══ RAW DATA

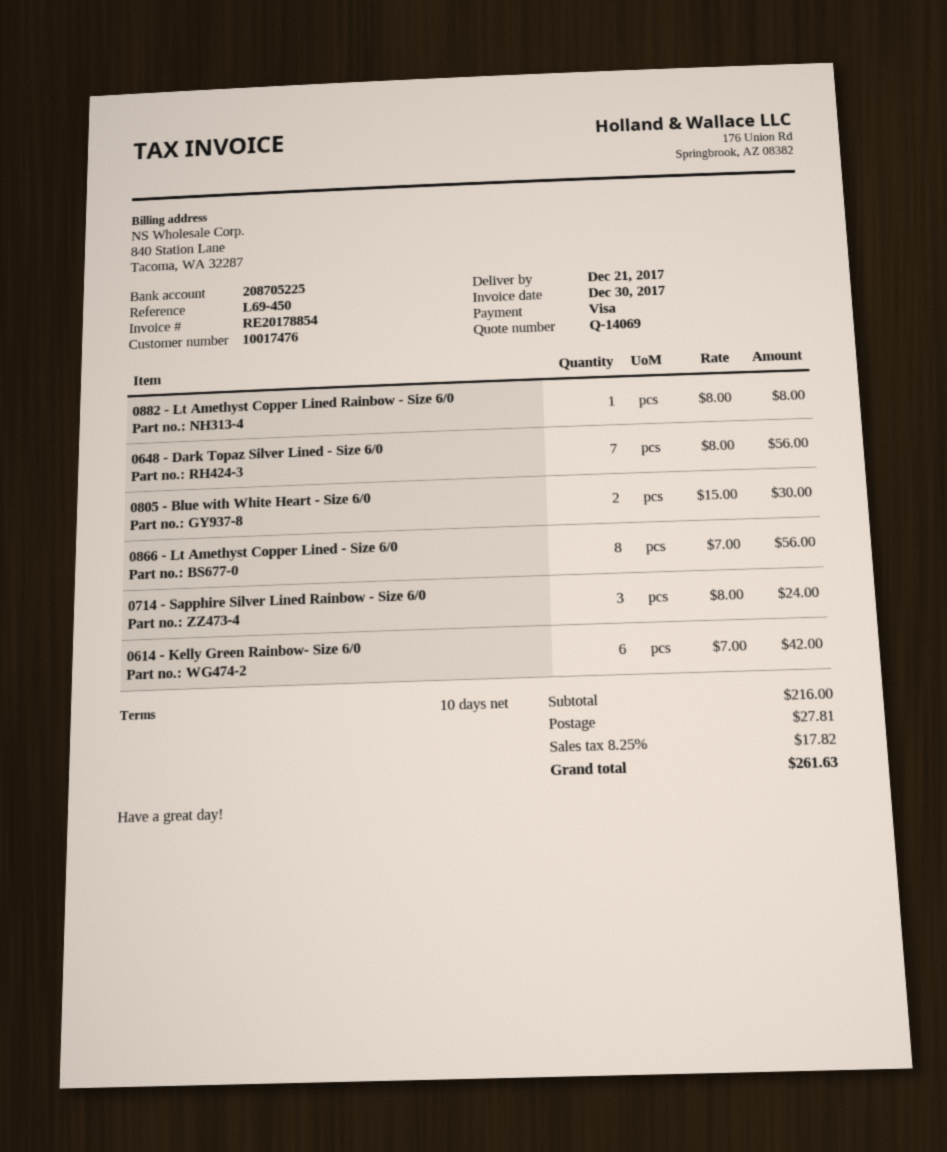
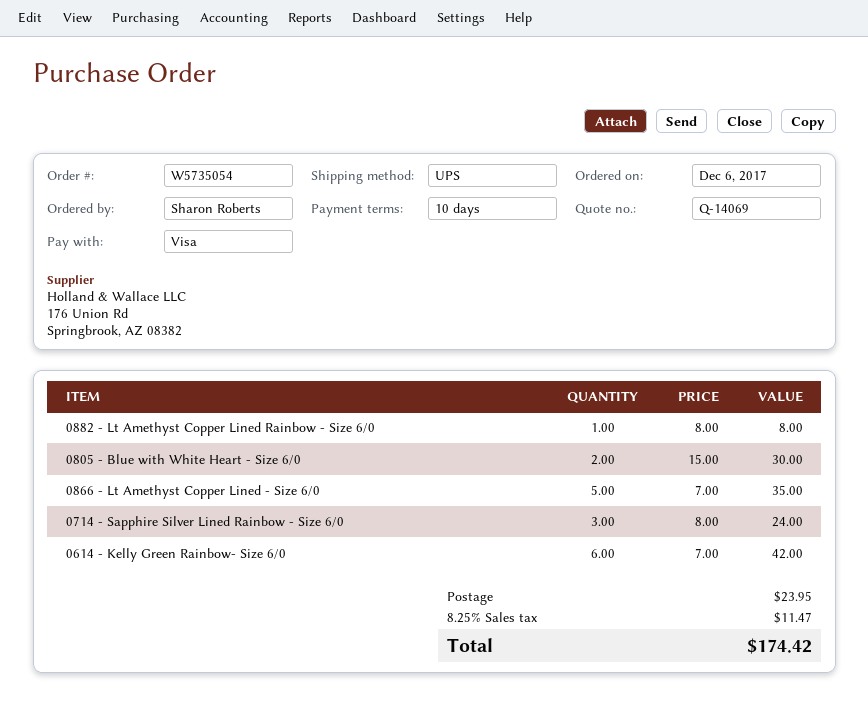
0648 - Dark Topaz Silver Lined - Size 6/0: 7 x 8.00 = 56.00 -> none
0866 - Lt Amethyst Copper Lined - Size 6/0: 8 x 7.00 = 56.00 -> 5 x 7.00 = 35.00
shipping: 27.81 -> 23.95
tax: 8.25% = 17.82 -> 8.25% = 11.47
total: 261.63 -> 174.42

════

TASK GOAL
Where the string "Size" turns up in a line of the data above, copy that whole line.

FINISHED EXERCISE
0648 - Dark Topaz Silver Lined - Size 6/0: 7 x 8.00 = 56.00 -> none
0866 - Lt Amethyst Copper Lined - Size 6/0: 8 x 7.00 = 56.00 -> 5 x 7.00 = 35.00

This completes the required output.